BEGIN Material for this task
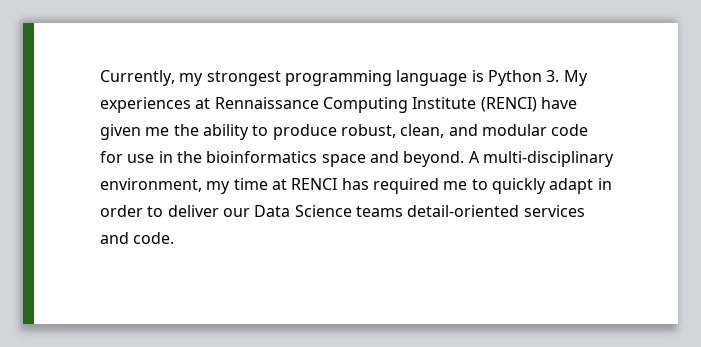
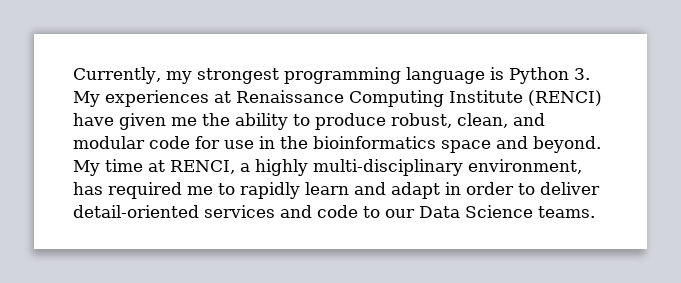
[214,97,319,109] Rennaissance -> [236,90,344,103] Renaissance
[468,151,614,167] [100,178,338,194] A multi-disciplinary environment, my time at RENCI -> [73,159,582,176] My time at RENCI, a highly multi-disciplinary environment,
[491,178,546,194] quickly -> [240,182,386,199] rapidly learn and
[222,205,585,217] [100,232,175,244] our Data Science teams detail-oriented services and code. -> [73,205,595,218] detail-oriented services and code to our Data Science teams.

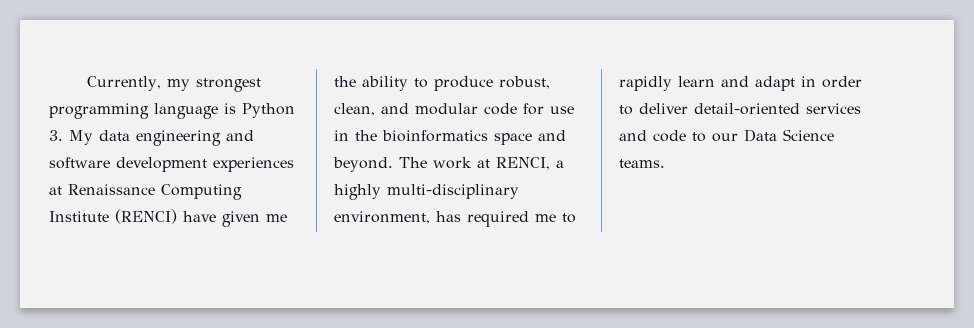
(100, 99) none -> [99,130,254,146] [49,157,207,172] data engineering and software development
[73,159,143,176] My time -> [399,157,472,169] The work

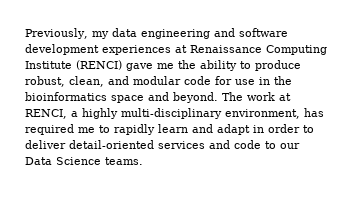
[86,76,261,92] [49,103,295,119] [49,130,93,145] Currently, my strongest programming language is Python 3. My -> [25,28,109,39] Previously, my
[183,211,260,227] have given -> [126,63,153,71] gave

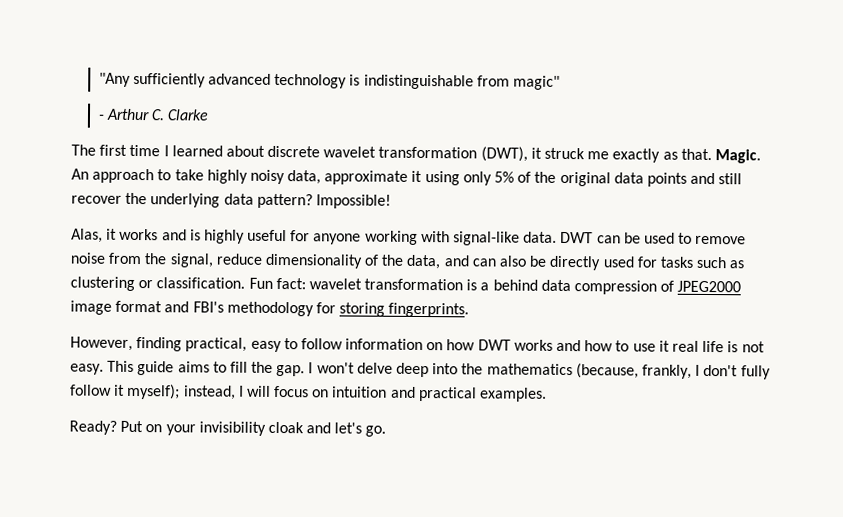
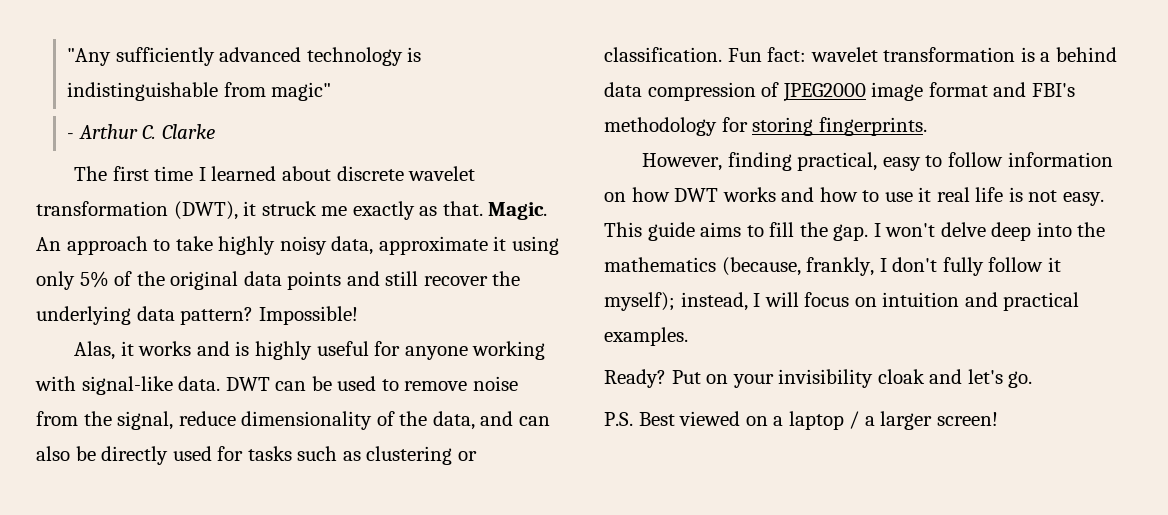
(387, 431) none -> [604,411,998,430] // P.S. Best viewed on a laptop / a larger screen!

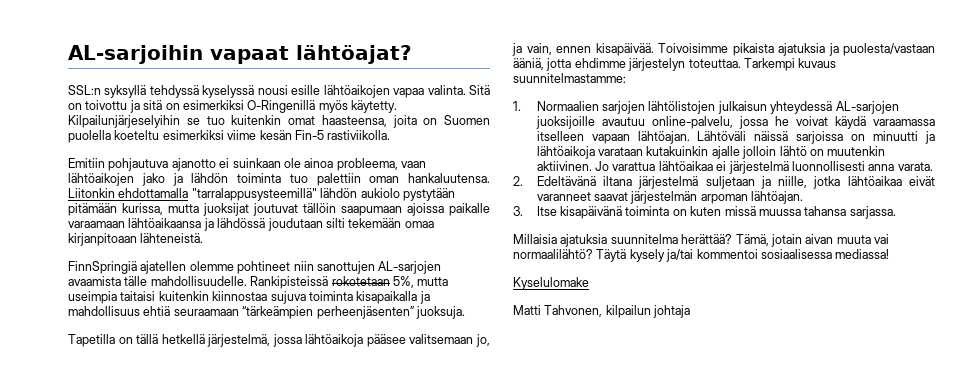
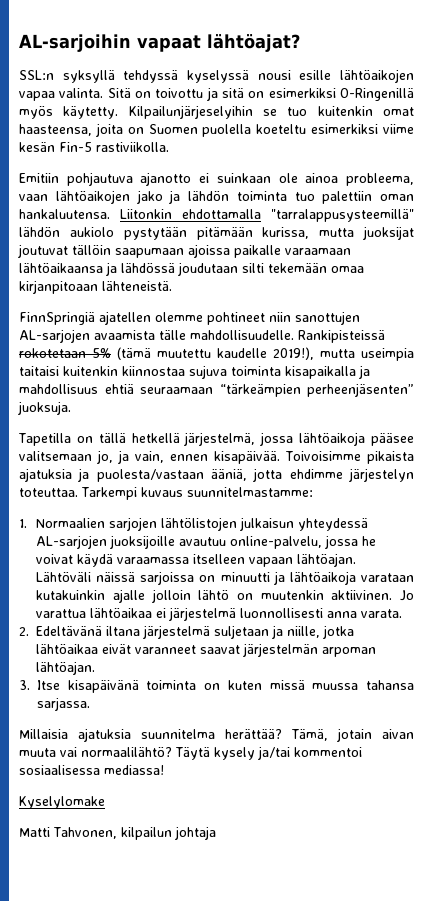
[392,276,414,288] 5%, -> [92,347,314,360] 5% (tämä muutettu kaudelle 2019!),
[513,277,589,290] Kyselulomake -> [19,796,105,809] Kyselylomake

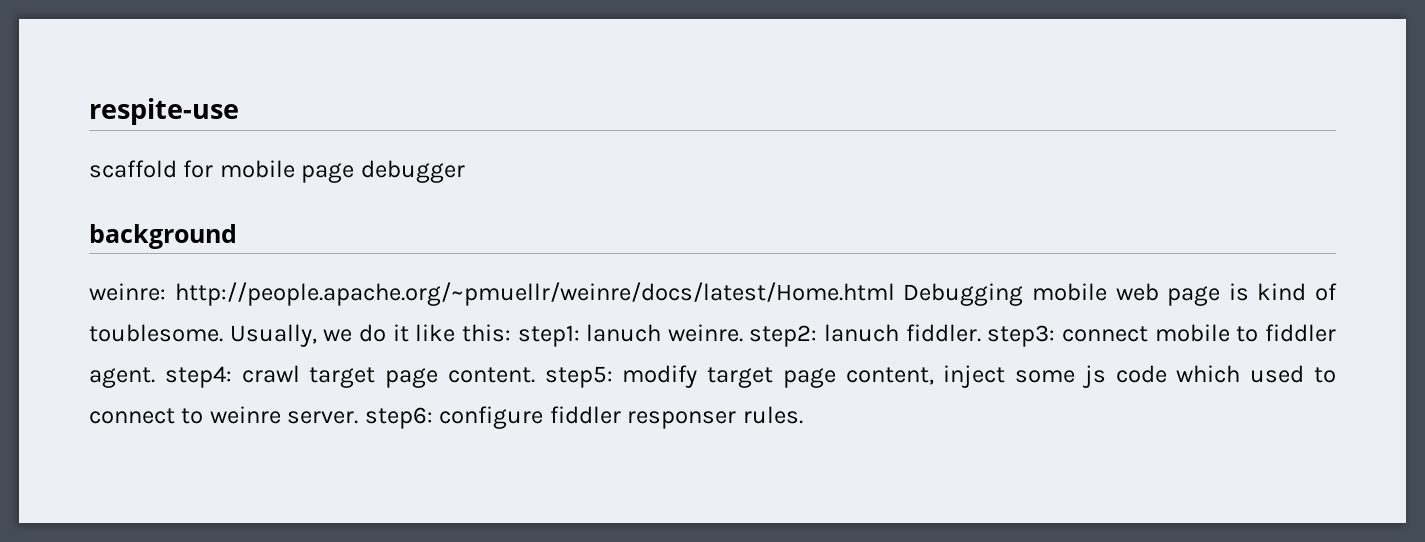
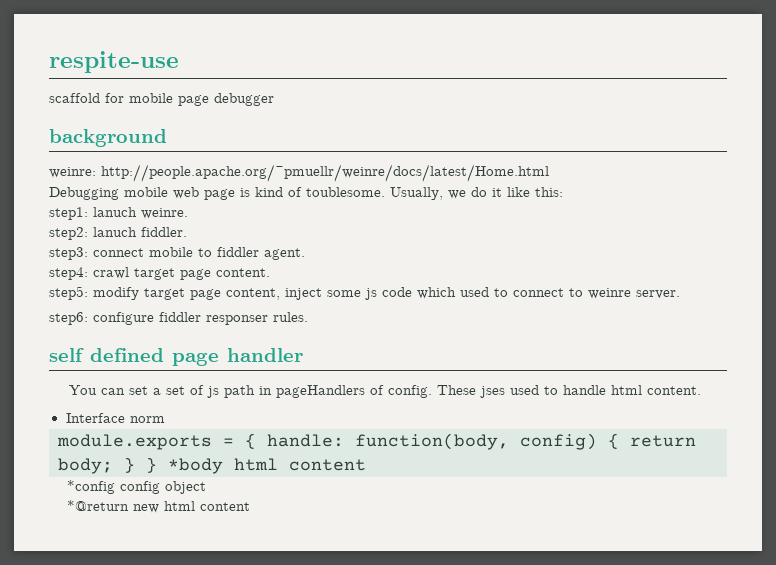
(895, 294) none -> (549, 173) //
(511, 333) none -> (563, 192) //
(743, 333) none -> (188, 213) //
(981, 333) none -> (187, 232) //
(155, 377) none -> (305, 254) //
(535, 375) none -> (270, 272) //
(359, 417) none -> (680, 294) //
(803, 415) none -> [49,348,303,366] [68,385,701,398] [65,413,165,423] [57,433,696,450] [58,457,366,474] [67,480,207,494] [67,500,251,513] // self defined page handler // You can set a set of js path in pageHandlers of config. These jses used to handle html content. // Interface norm // module.exports = { handle: function(body, config) { return body; } } *body html content // *config config object // *@return new html content

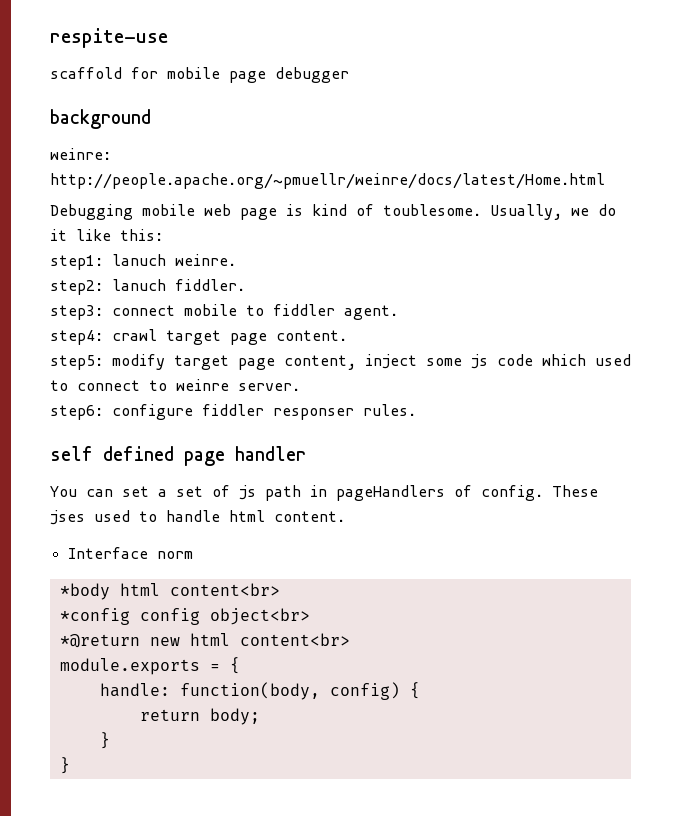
(165, 419) none -> [59,583,280,600] [59,608,310,625] [59,633,350,648] // *body html content<br> // *config config object<br> // *@return new html content<br>
(256, 441) none -> (240, 665) //
(619, 441) none -> (420, 690) //
[124,457,366,474] [67,480,207,494] [67,500,251,513] } } *body html content // *config config object // *@return new html content -> [99,732,110,749] [59,757,70,774] // } // }

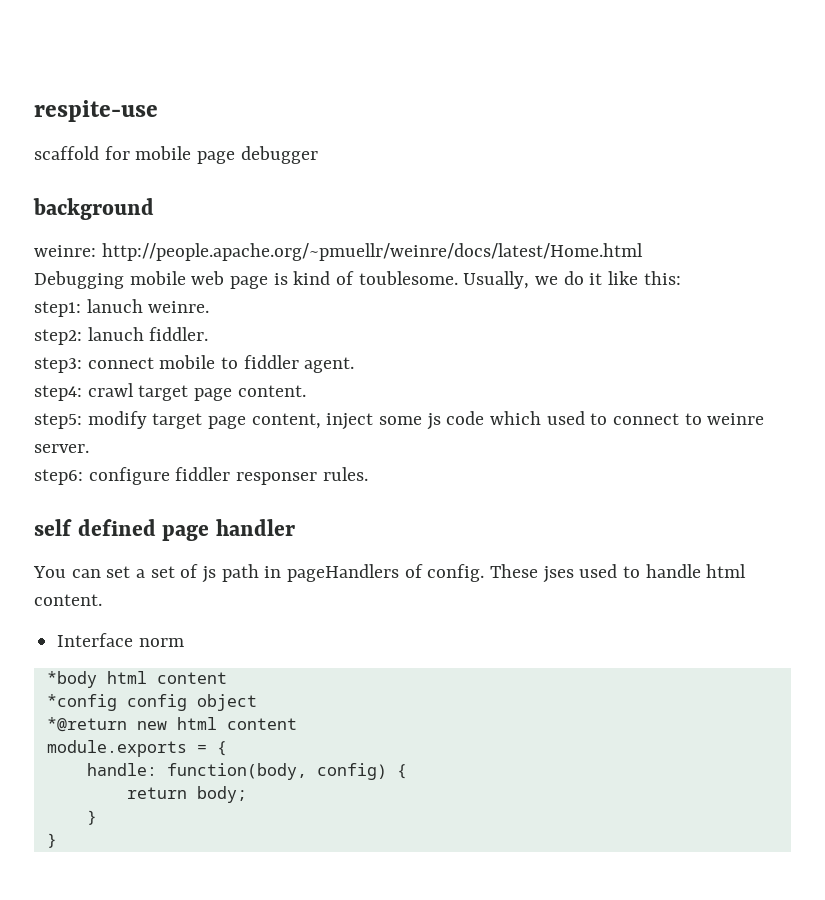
[169,583,280,596] content<br> -> [156,672,227,684] content
[209,608,310,625] object<br> -> [196,694,257,711] object
[239,633,350,646] content<br> -> [226,718,297,730] content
END Material for this task
▶ **Try it**
The material is to be written out word for word, and the pictures are to be left out.

▶ **Output**
[214,97,319,109] Rennaissance -> [236,90,344,103] Renaissance
[468,151,614,167] [100,178,338,194] A multi-disciplinary environment, my time at RENCI -> [73,159,582,176] My time at RENCI, a highly multi-disciplinary environment,
[491,178,546,194] quickly -> [240,182,386,199] rapidly learn and
[222,205,585,217] [100,232,175,244] our Data Science teams detail-oriented services and code. -> [73,205,595,218] detail-oriented services and code to our Data Science teams.

(100, 99) none -> [99,130,254,146] [49,157,207,172] data engineering and software development
[73,159,143,176] My time -> [399,157,472,169] The work

[86,76,261,92] [49,103,295,119] [49,130,93,145] Currently, my strongest programming language is Python 3. My -> [25,28,109,39] Previously, my
[183,211,260,227] have given -> [126,63,153,71] gave

(387, 431) none -> [604,411,998,430] // P.S. Best viewed on a laptop / a larger screen!

[392,276,414,288] 5%, -> [92,347,314,360] 5% (tämä muutettu kaudelle 2019!),
[513,277,589,290] Kyselulomake -> [19,796,105,809] Kyselylomake

(895, 294) none -> (549, 173) //
(511, 333) none -> (563, 192) //
(743, 333) none -> (188, 213) //
(981, 333) none -> (187, 232) //
(155, 377) none -> (305, 254) //
(535, 375) none -> (270, 272) //
(359, 417) none -> (680, 294) //
(803, 415) none -> [49,348,303,366] [68,385,701,398] [65,413,165,423] [57,433,696,450] [58,457,366,474] [67,480,207,494] [67,500,251,513] // self defined page handler // You can set a set of js path in pageHandlers of config. These jses used to handle html content. // Interface norm // module.exports = { handle: function(body, config) { return body; } } *body html content // *config config object // *@return new html content

(165, 419) none -> [59,583,280,600] [59,608,310,625] [59,633,350,648] // *body html content<br> // *config config object<br> // *@return new html content<br>
(256, 441) none -> (240, 665) //
(619, 441) none -> (420, 690) //
[124,457,366,474] [67,480,207,494] [67,500,251,513] } } *body html content // *config config object // *@return new html content -> [99,732,110,749] [59,757,70,774] // } // }

[169,583,280,596] content<br> -> [156,672,227,684] content
[209,608,310,625] object<br> -> [196,694,257,711] object
[239,633,350,646] content<br> -> [226,718,297,730] content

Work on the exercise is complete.